In other words, this hard-nosed neuroscientist was saying that the mind really

does affect the body, and there was solid research suggesting how it might work.

She went on to say that “recent technological innovations have allowed us to

examine the molecular basis of the emotions, and to begin to understand how

the molecules of our emotions share intimate connections with, and are indeed

inseparable from, our physiology. It is the emotions, I have come to see, that link

mind and body.”

Molecules of Emotion was a game-changer for me. It demonstrated clearly

that there was a clear, scientific basis for the ways the mind and body were

connected. My two worlds—the world of matter and the world of energy—were

coming together. The final piece of the puzzle came in the form of another book,

The Promise of Energy Psychology: Revolutionary Tools for Dramatic Personal

Chang, by David Feinstein, Donna Even, and Gary Craig (Craig is the founder of

Emotional Freedom Techniques), with a foreword by Candace Pert and

published in 2005.
Pert wrote, “The Promise of Energy Psychology is a synthesis of practices

designed to deliberately shift the molecules of emotion. These practices have

three distinct advantages over psychiatric medications. They are noninvasive,

highly specific, and have no side effects.” I was definitely with her on that point.
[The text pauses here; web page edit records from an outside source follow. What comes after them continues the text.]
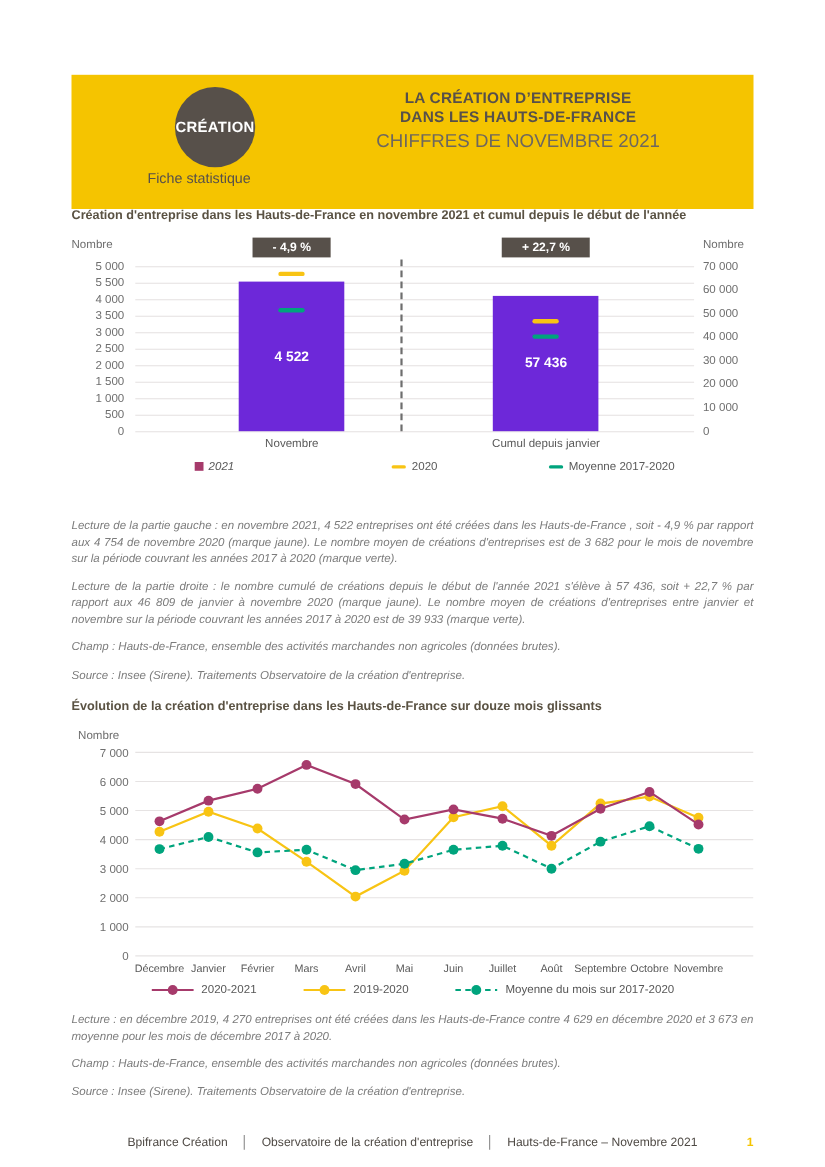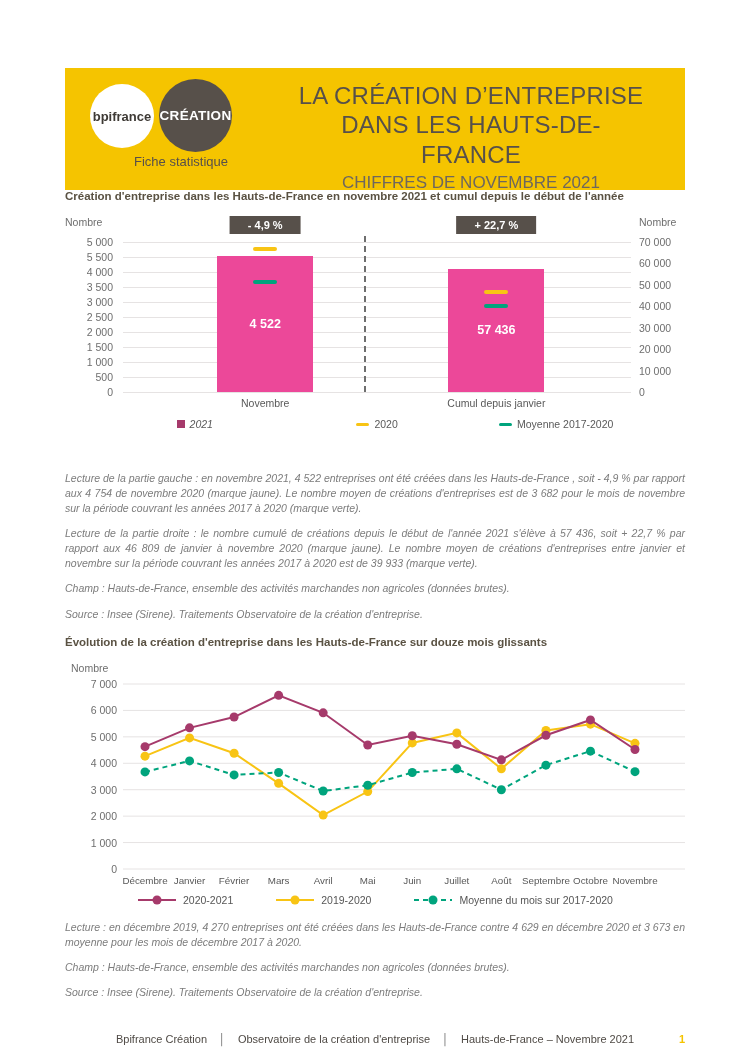"LA CRÉATION D’ENTREPRISE" .title-big { font-size: 24px -> 14px; font-weight: normal -> bold }
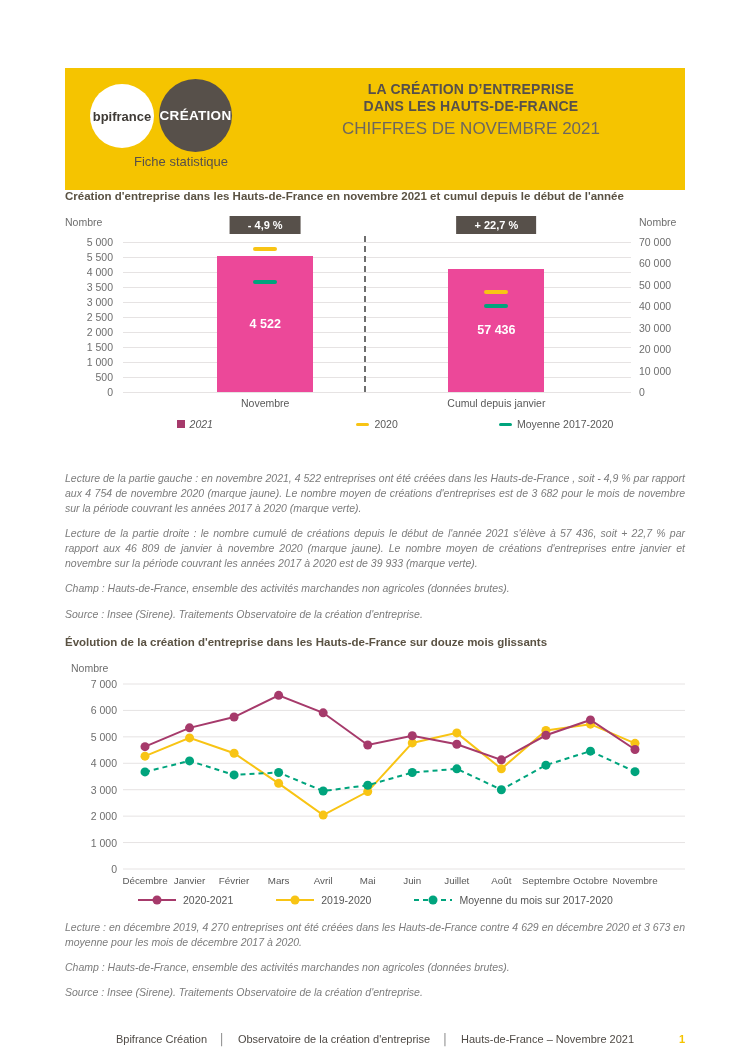"bpifrance" div.logo-circle { html: <div> <span>bpifrance</span> </div> -> none }
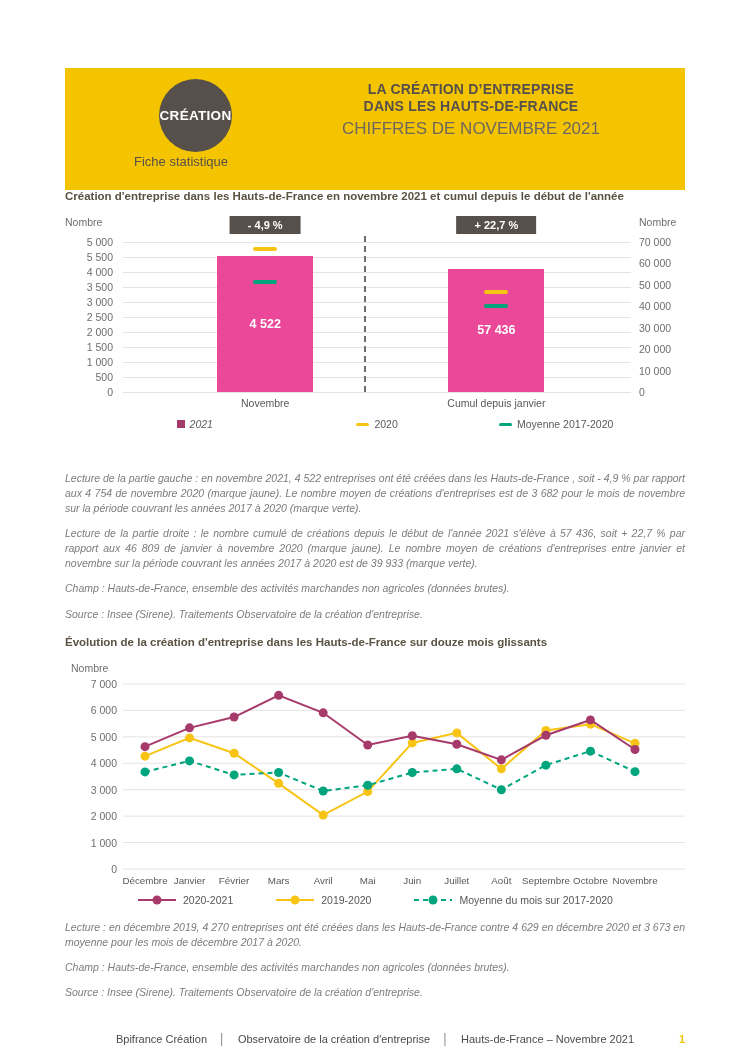"4 522" .bar { background: #ec4899 -> #6d28d9 }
The book, she notes, “grows out of an earlier highly acclaimed work by a team

of twenty-seven health and mental health professionals led by David Feinstein to

bring the new tools of energy psychology to psychotherapists. This book brings

those methods to anyone who wishes to apply them.”

After reading the book and applying the tools both to myself and many clients

I was seeing, I moved from flirtation to convert. Although I have found that

Energy Psychology offers a set of tools that are highly effective for both men and

women, I have found that they are particularly suited to men. I’ve been a

psychotherapist since 1965 and have found that women seem to take to therapy

more easily than men.

Men have always been more resistant and suspicious of psychotherapy. Not

so, with Energy Psychology. My male clients, as well as my male friends, use it,

love it, and receive great benefit from it. I hope you will as well.